3. Created test script

Next I wrote tasks and questions that were specifically crafted to get insight into those hypotheses. This became my test script.

4. Conducted sessions

Myself and another designer went to the store on day one, expecting to test with about 3 participants. We ended up doing 4 sessions. The following day we went to store again and did 5 more sessions!

We captured the screen and audio for later review.

5. Reviewed recordings

I spent several days after the sessions combing through the recordings and observer notes. Not only did I make very detailed notes about what participants said and did, but I also captured timestamp data for key events.
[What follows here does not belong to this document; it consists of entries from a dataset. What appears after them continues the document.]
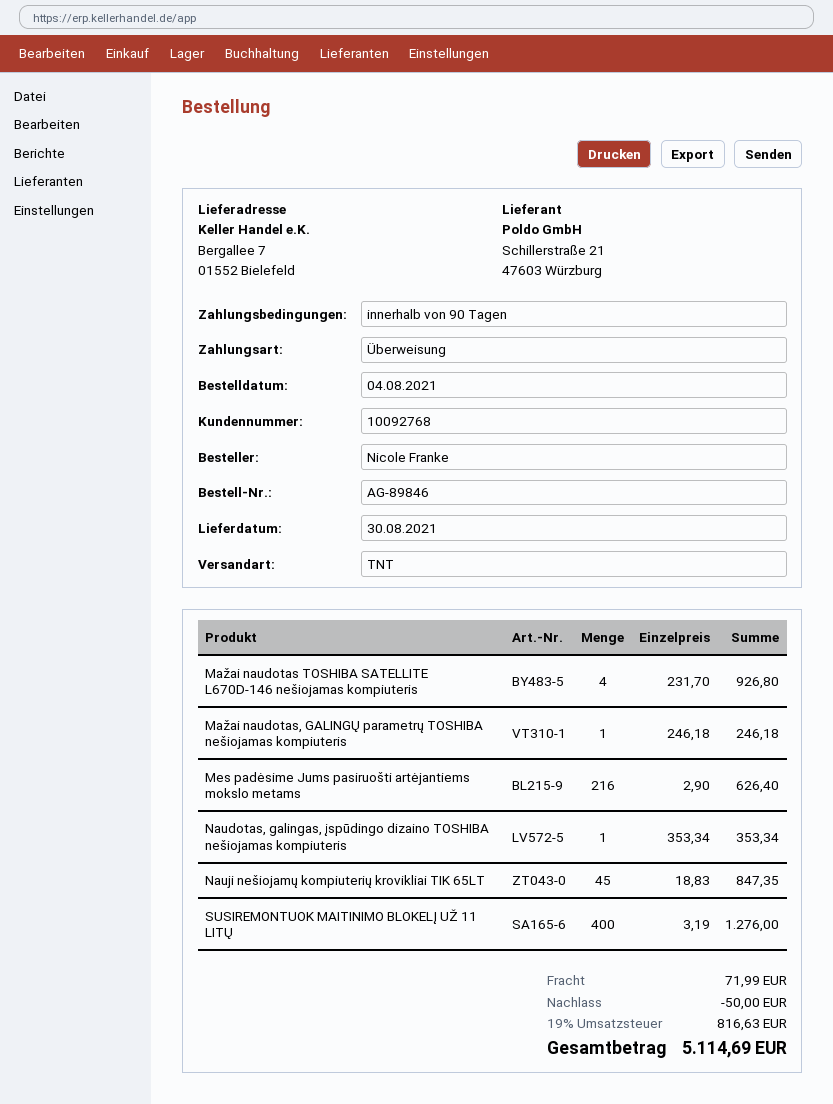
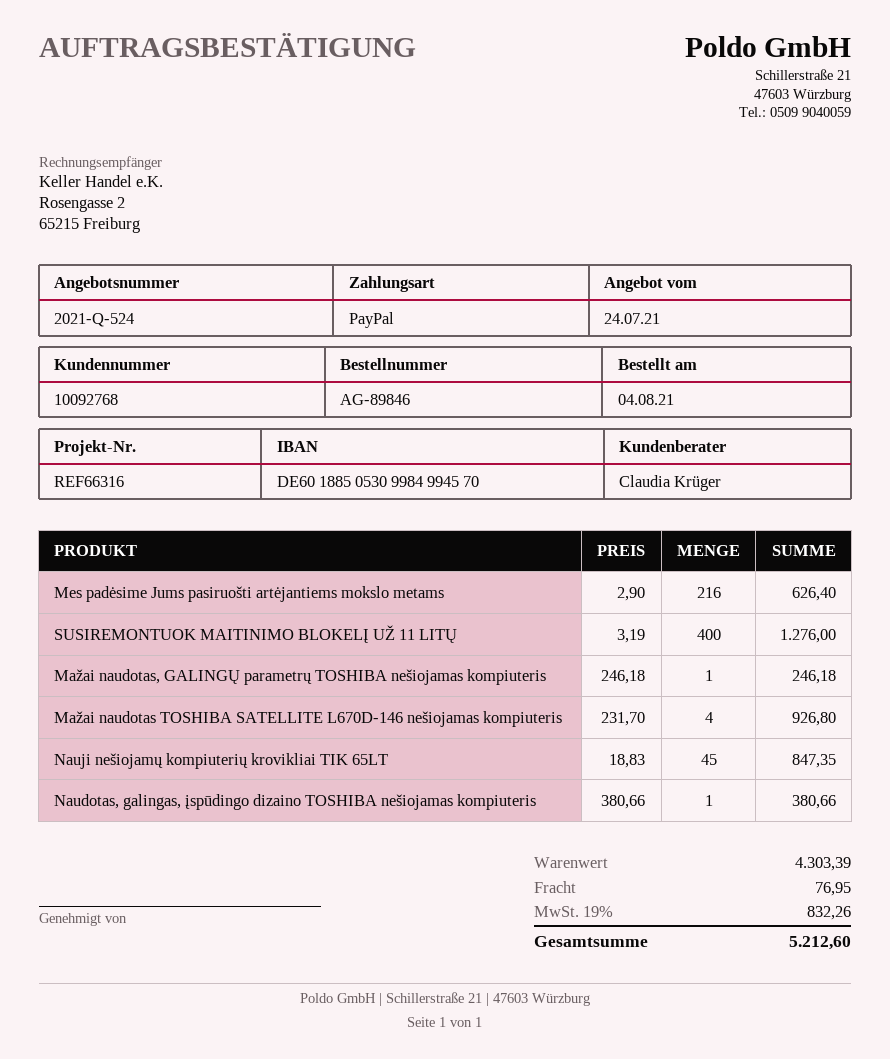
payment method: bank transfer -> PayPal
Naudotas, galingas, įspūdingo dizaino TOSHIBA nešiojamas kompiuteris: 1 x 353.34 = 353.34 -> 1 x 380.66 = 380.66
discount: 50.00 -> none
shipping: 71.99 -> 76.95
tax: 19% = 816.63 -> 19% = 832.26
total: 5114.69 -> 5212.60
Recall the two primary questions this study addressed:

  1. When we pull the rug out from under users (by changing their quantity), do they notice?
  2. If they do notice, are they able to rationalize why this happened?

Technically these questions could be answered with a simple “yes” / “no” answer, but that would simply reveal the presence of usability issues, not anything about their severity.
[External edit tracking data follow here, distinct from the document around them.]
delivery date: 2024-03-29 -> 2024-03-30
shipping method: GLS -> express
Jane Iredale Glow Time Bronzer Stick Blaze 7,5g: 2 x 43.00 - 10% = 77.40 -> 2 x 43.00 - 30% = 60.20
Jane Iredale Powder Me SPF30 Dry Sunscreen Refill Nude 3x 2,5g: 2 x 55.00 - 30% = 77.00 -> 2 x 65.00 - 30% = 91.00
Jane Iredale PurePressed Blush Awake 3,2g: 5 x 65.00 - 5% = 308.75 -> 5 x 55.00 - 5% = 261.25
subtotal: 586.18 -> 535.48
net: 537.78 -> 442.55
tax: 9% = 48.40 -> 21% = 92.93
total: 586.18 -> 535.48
Timestamp data reveals both the presence and severity of usability issues.

First I captured timestamps for specific actions, then ran simple calculations to determine the time elapsed between them

6. Analyzed notes and timestamp data

I captured nearly 400 distinct notes from all 9 sessions, including over 100 direct quotes. Along with the qualitative side, I now had all the quantitative timestamp data. There was a lot of data to analyze!

I was able to identify some meaningful trends by analyzing user’s behavior and comments by task.
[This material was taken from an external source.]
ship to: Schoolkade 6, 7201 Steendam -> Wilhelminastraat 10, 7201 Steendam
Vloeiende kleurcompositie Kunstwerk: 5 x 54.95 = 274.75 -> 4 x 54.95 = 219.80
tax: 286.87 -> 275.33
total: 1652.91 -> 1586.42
The timestamp data lent substantial weight to my findings, clearly indicating we had some pretty severe usability problems on our hands.

Ugh, look at all that red… Red equals “bad”, in case you wondered.

7. Produced findings and recommendations

I produced 16 findings from the study. To socialize these results I created a lightweight, focused report which also included 20 specific design recommendations to improve the usability issues that the study had revealed.

8. Added design work to the backlog

I worked with our team’s product manager to vet my recommendations and ended up including 14 of them on our team’s backlog. I played a role in defining this work and reviewing the subsequent design work (produced by another designer on the team).

Outcome

As I mentioned above, we took some specific actions to address the usability problems surfaced in this study. This has improved our ability to onboard more products and scale our catalog, however, some of the usability problems we identified are still not resolved. I turns out, these problems go much deeper than a specific feature or interface; there are bigger, systemic challenges we’re facing with our product data.

Throughout this study, I also had some important revelations about usability testing itself. Here are some of the things I learned.

Test Earlier

Don’t wait until something has been released to production before conducting some kind of usability testing. We have since started testing preliminary concepts much earlier in our design process.

Limit Scope

Establish very clear and limited scope up front. We originally tried to tackle 13 hypotheses. In reality, we should have limited this to 2–3. Thankfully, before I did too much analysis, my new manager helped me trim the scope down to just 2 questions. This was after we had already gathered an immense amount of data, though, so it would have been better to limit scope up front. These days I mostly restrict my research to a single hypothesis or question at a time.

Limit Participants

Limit the test to 5 participants. I was very pleased to have so many willing participants, but it would have been better to conduct two separate studies with 4–5 participants each rather than a single study with 9 participants.

Increase Collaboration

Collaborate with non-design stakeholders on the test plan. Depending on the study, stakeholders often have their own questions and concerns which the research could help address. In this particular study I waited to involve our product manager until after the study was complete; he would have benefited from being involved much sooner. This also helps with post-testing communication and persuading stakeholders to buy in to the results, especially when the results conflict with their strongly-held beliefs.